I’ve been studying this rather scary and intimidating ecological dilemma for a few years now. From time to time the story has popped up in the newspaper, magazines, on TV documentaries and of course on the net.
I’ve always been the quintessensial “Nature boy” chasing snakes, frogs, crayfish, spiders, fish and the like all of my younger years. Even now I have a 125 gallon saltwater aquarium in my dining room and a 12 gallon mini version of same in the living room. I’ve always had a reverence for all living things in the world’s ecosystem. The simple fact that any of these creatures/plants can survive the hard realities of life on earth amazes me. It is disheartening for me to realize that many of man’s actions in the pursuit of profit, in the pursuit of power have caused so much irreparable harm to the natural world. And that many times that damage could have been avoided with some clear thinking and prudent action.
We are killing off the bees. The bees that pollinate the plants that provide the bulk of the world’s food for both animals and man. The plants that make the basis of many medicines. Let us carefully consider these statements. It is not an exaggeration nor hyperbole to say that when the bees are gone WE WILL ALL FOLLOW. I urge you to read this most enlightening article by Todd Woody written in July 2013.
According to WIKIPEDIA,
“Colony collapse is significant economically because many agricultural crops worldwide are pollinated by European honey bees. According to the Agriculture and Consumer Protection Department of the Food and Agriculture Organization of the United Nations, the worth of global crops with honeybee’s pollination was estimated to be close to $200 billion in 2005. Shortages of bees in the US have increased the cost to farmers renting them for pollination services by up to 20%.
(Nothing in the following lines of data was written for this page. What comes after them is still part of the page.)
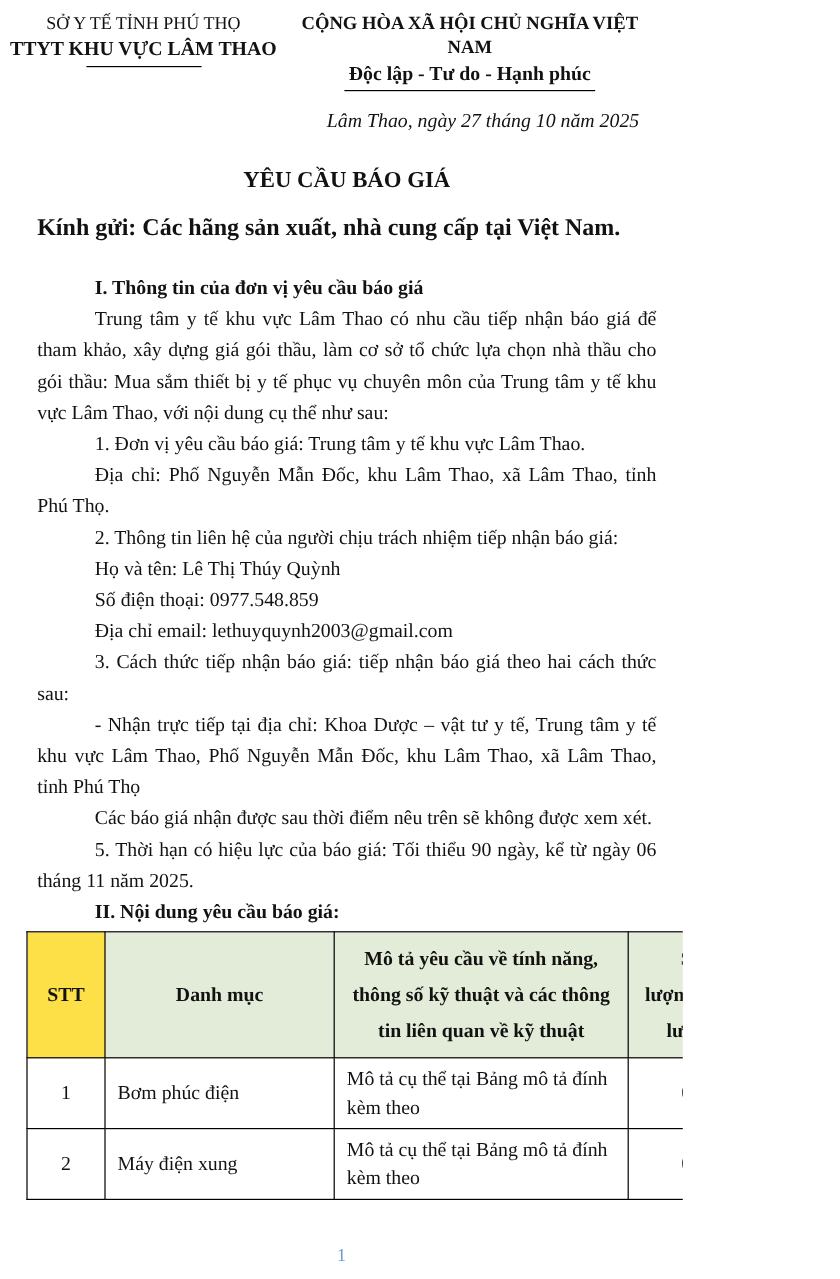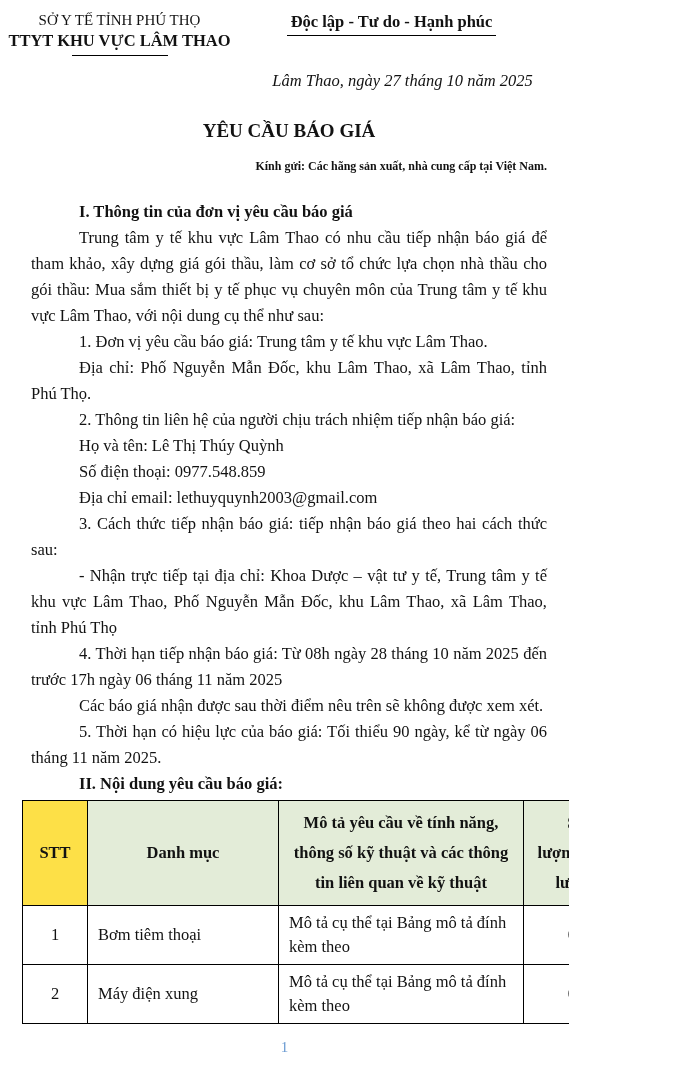"CỘNG HÒA XÃ HỘI CHỦ" div.nat-line1 { html: none -> <div>CỘNG HÒA XÃ HỘI CHỦ NGHĨA VIỆT NAM</div> }
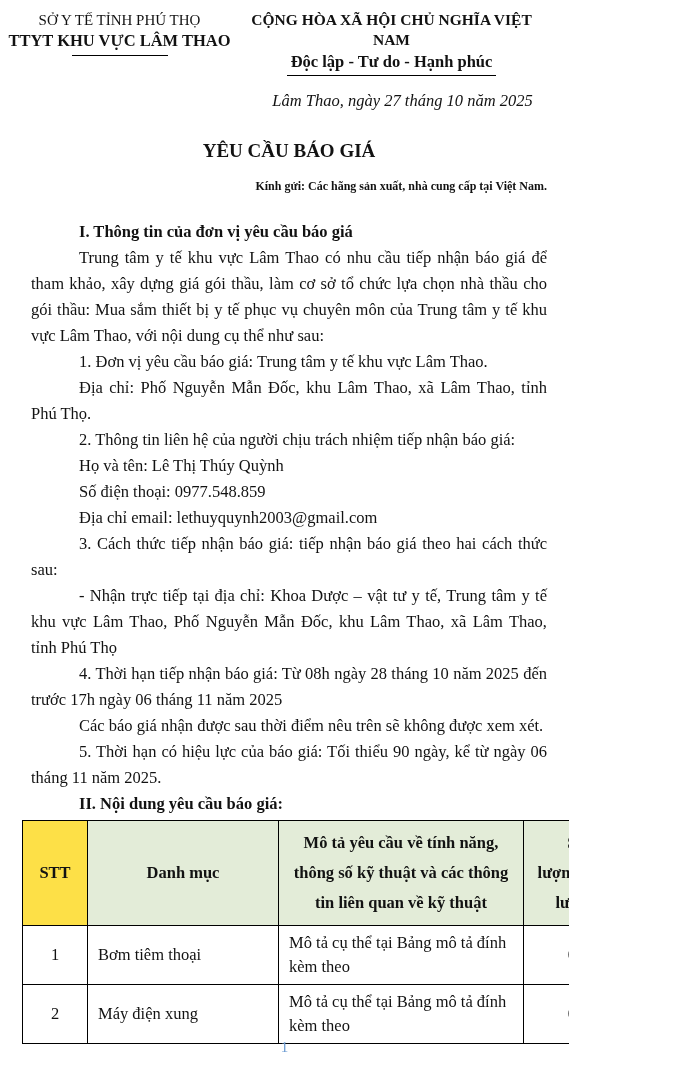"Kính gửi: Các hãng sản" .salutation { font-size: 12px -> 20px; text-align: right -> left }
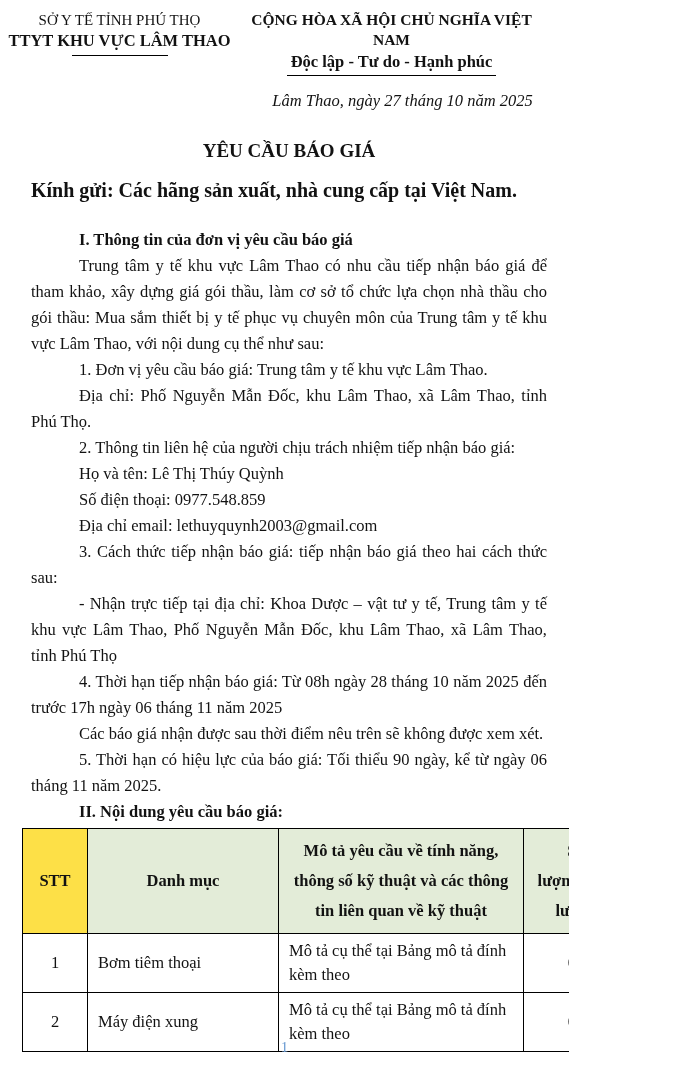"4. Thời hạn tiếp nhận" p.para { html: <p>4. Thời hạn tiếp nhận báo giá: Từ 08h ngày 28 tháng 10 năm 2025 đến trước 17h ngày 06 tháng 11 năm 2025</p> -> none }
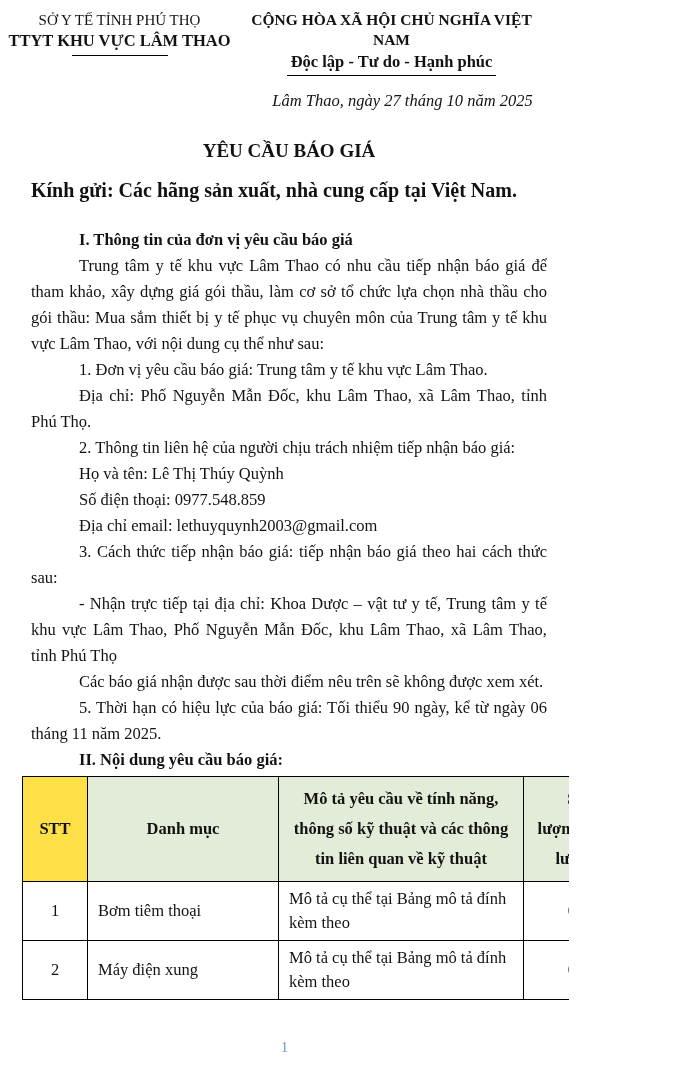"Bơm tiêm thoại" td.c1 { text: tiêm thoại -> phúc điện }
The mechanisms of CCD and the reasons for its increasing prevalence remain unclear, but many possible causes have been proposed: pesticides (in particular, those of the neonicotinoid class); infections with Varroa and Acarapis mites; malnutrition; various pathogens; genetic factors; immunodeficiencies; loss of habitat; changing beekeeping practices; electromagnetic radiation from electronic communication devices; or a combination of factors.”
The Christian Science Monitor’s online edition dated Feb. 20, 2014 in an artclie by Noelle Swan points out another disturbing trend.
This potent and poisonous cocktail of factors, most of which are the direct result of human action (or lack thereof) is destroying the bee populations in all of the areas of the world where human concentrations depend heavily on the foodstuffs the bees assist in creating.
A scientific study by Dr. Richard Gill at the University of London and featured in Nature magazine, shows that there are two pesticides implicated as the cause of colony collapse disorder. “Chronic exposure…to two pesticides…impairs natural foraging behavior and increases worker mortality.” Gill’s study focused on overall hive behavior and survival as related to the pesticides neonicotinoid and pyrethroid.
Lauen Admire writing for escapistmagazine.com on July 26th 2013 had this to say. “Since 2006, bees in North America have been dying by the tens of millions from Colony Collapse Disorder; a phenomenon in which all the worker bees abruptly abandon the beehive, leaving only a queen and a few worker bees behind. Scientists have struggled to pinpoint a single cause of the disorder, identifying malnutrition, pesticides and habitat loss as potential suspects.
Governments around the world need to take a hard look at the practices of their farming communities. To paraphrase Joni Mitchell, “I” take some spots on the apples but leave me the birds and the bees…please!” A more aggressive move towards organic farming can only help. And a marketplace driven by common sense would also add much needed movement in the right direction.